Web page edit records
⁂

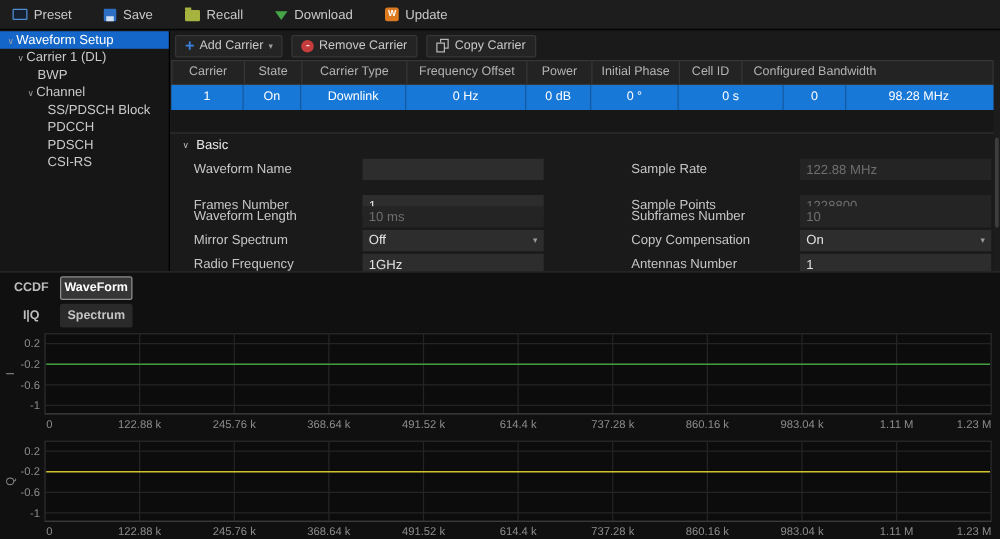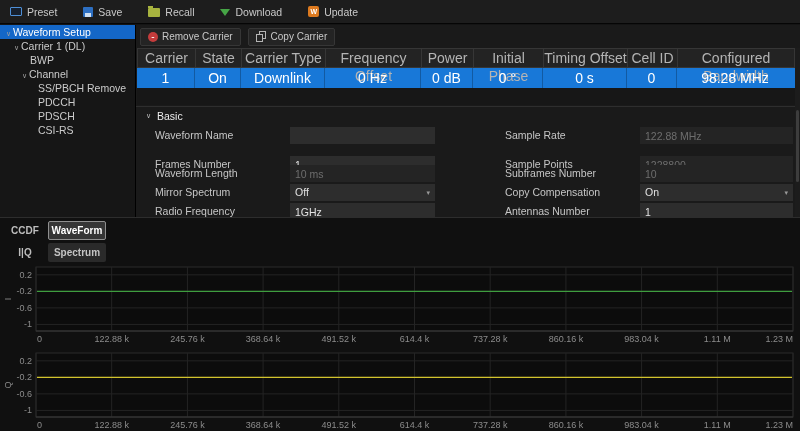--- a/index.html
+++ b/index.html
@@ -142,6 +142,11 @@
 
   <div class="cbar">
     <div class="cbtn">
+      <span class="plus"></span>
+      <span>Add Carrier</span>
+      <span class="caret"></span>
+    </div>
+    <div class="cbtn">
       <span class="remove-ic"></span>
       <span>Remove Carrier</span>
     </div>

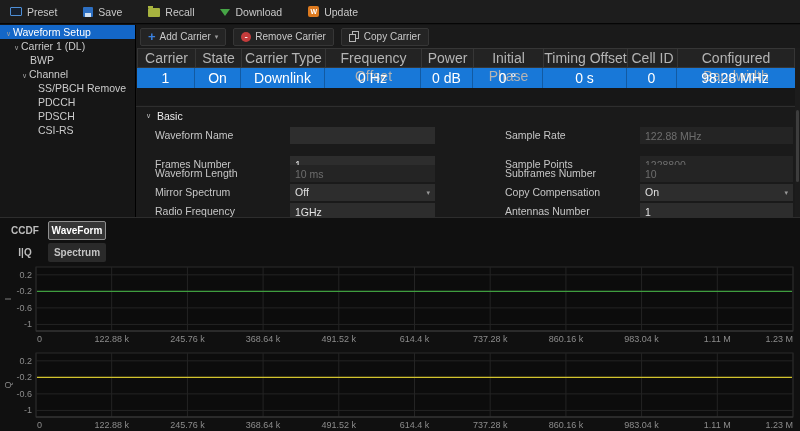--- a/index.html
+++ b/index.html
@@ -44,7 +44,7 @@
   .copy-ic i{position:absolute;display:block;width:7px;height:8px;border:1px solid #b5b5b5;background:#242424;}
   .copy-ic i.b{left:0;top:3px;}
   .copy-ic i.f{left:3px;top:0;}
-  .ctable{position:absolute;left:1px;top:23px;width:658px;font-size:14px;}
+  .ctable{position:absolute;left:1px;top:23px;width:658px;font-size:10px;}
   .thead{display:flex;height:20px;background:#232323;border:1px solid #363636;color:#b4b4b4;}
   .thead div{line-height:18px;text-align:center;border-right:1px solid #363636;}
   .thead div:last-child{border-right:none;}

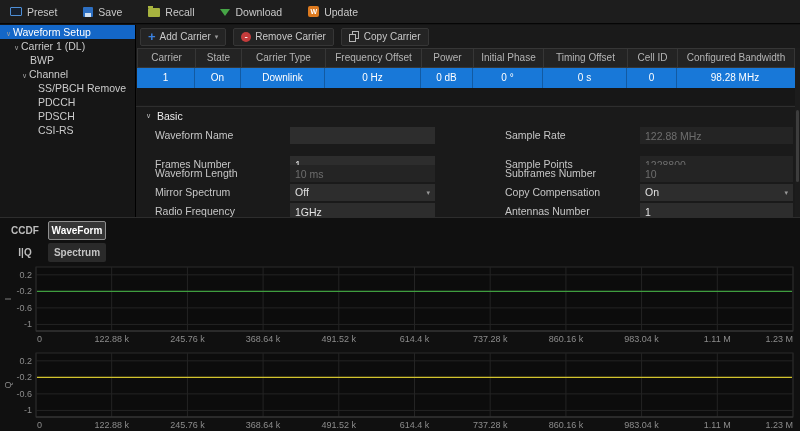--- a/index.html
+++ b/index.html
@@ -167,7 +167,6 @@
       <div class="c3">Frequency Offset</div>
       <div class="c4">Power</div>
       <div class="c5">Initial Phase</div>
-      <div class="c6">Timing Offset</div>
       <div class="c7">Cell ID</div>
       <div class="c8">Configured Bandwidth</div>
     </div>

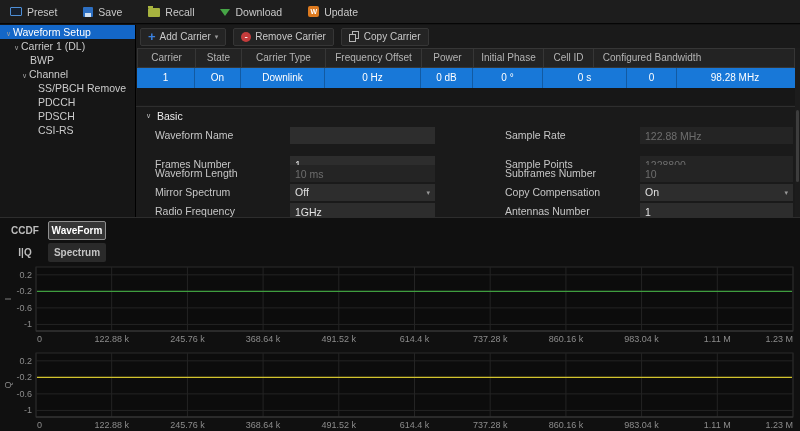--- a/index.html
+++ b/index.html
@@ -125,7 +125,7 @@
     <span class="chev"></span><span>Channel</span>
   </div>
   <div class="titem pl38">
-    <span>SS/PBCH Remove</span>
+    <span>SS/PDSCH Block</span>
   </div>
   <div class="titem pl38">
     <span>PDCCH</span>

⁂

### [Work instruction]
Extract all the entries word for word; omit any pictures.

### [Expected answer]
--- a/index.html
+++ b/index.html
@@ -142,6 +142,11 @@
 
   <div class="cbar">
     <div class="cbtn">
+      <span class="plus"></span>
+      <span>Add Carrier</span>
+      <span class="caret"></span>
+    </div>
+    <div class="cbtn">
       <span class="remove-ic"></span>
       <span>Remove Carrier</span>
     </div>

--- a/index.html
+++ b/index.html
@@ -44,7 +44,7 @@
   .copy-ic i{position:absolute;display:block;width:7px;height:8px;border:1px solid #b5b5b5;background:#242424;}
   .copy-ic i.b{left:0;top:3px;}
   .copy-ic i.f{left:3px;top:0;}
-  .ctable{position:absolute;left:1px;top:23px;width:658px;font-size:14px;}
+  .ctable{position:absolute;left:1px;top:23px;width:658px;font-size:10px;}
   .thead{display:flex;height:20px;background:#232323;border:1px solid #363636;color:#b4b4b4;}
   .thead div{line-height:18px;text-align:center;border-right:1px solid #363636;}
   .thead div:last-child{border-right:none;}

--- a/index.html
+++ b/index.html
@@ -167,7 +167,6 @@
       <div class="c3">Frequency Offset</div>
       <div class="c4">Power</div>
       <div class="c5">Initial Phase</div>
-      <div class="c6">Timing Offset</div>
       <div class="c7">Cell ID</div>
       <div class="c8">Configured Bandwidth</div>
     </div>

--- a/index.html
+++ b/index.html
@@ -125,7 +125,7 @@
     <span class="chev"></span><span>Channel</span>
   </div>
   <div class="titem pl38">
-    <span>SS/PBCH Remove</span>
+    <span>SS/PDSCH Block</span>
   </div>
   <div class="titem pl38">
     <span>PDCCH</span>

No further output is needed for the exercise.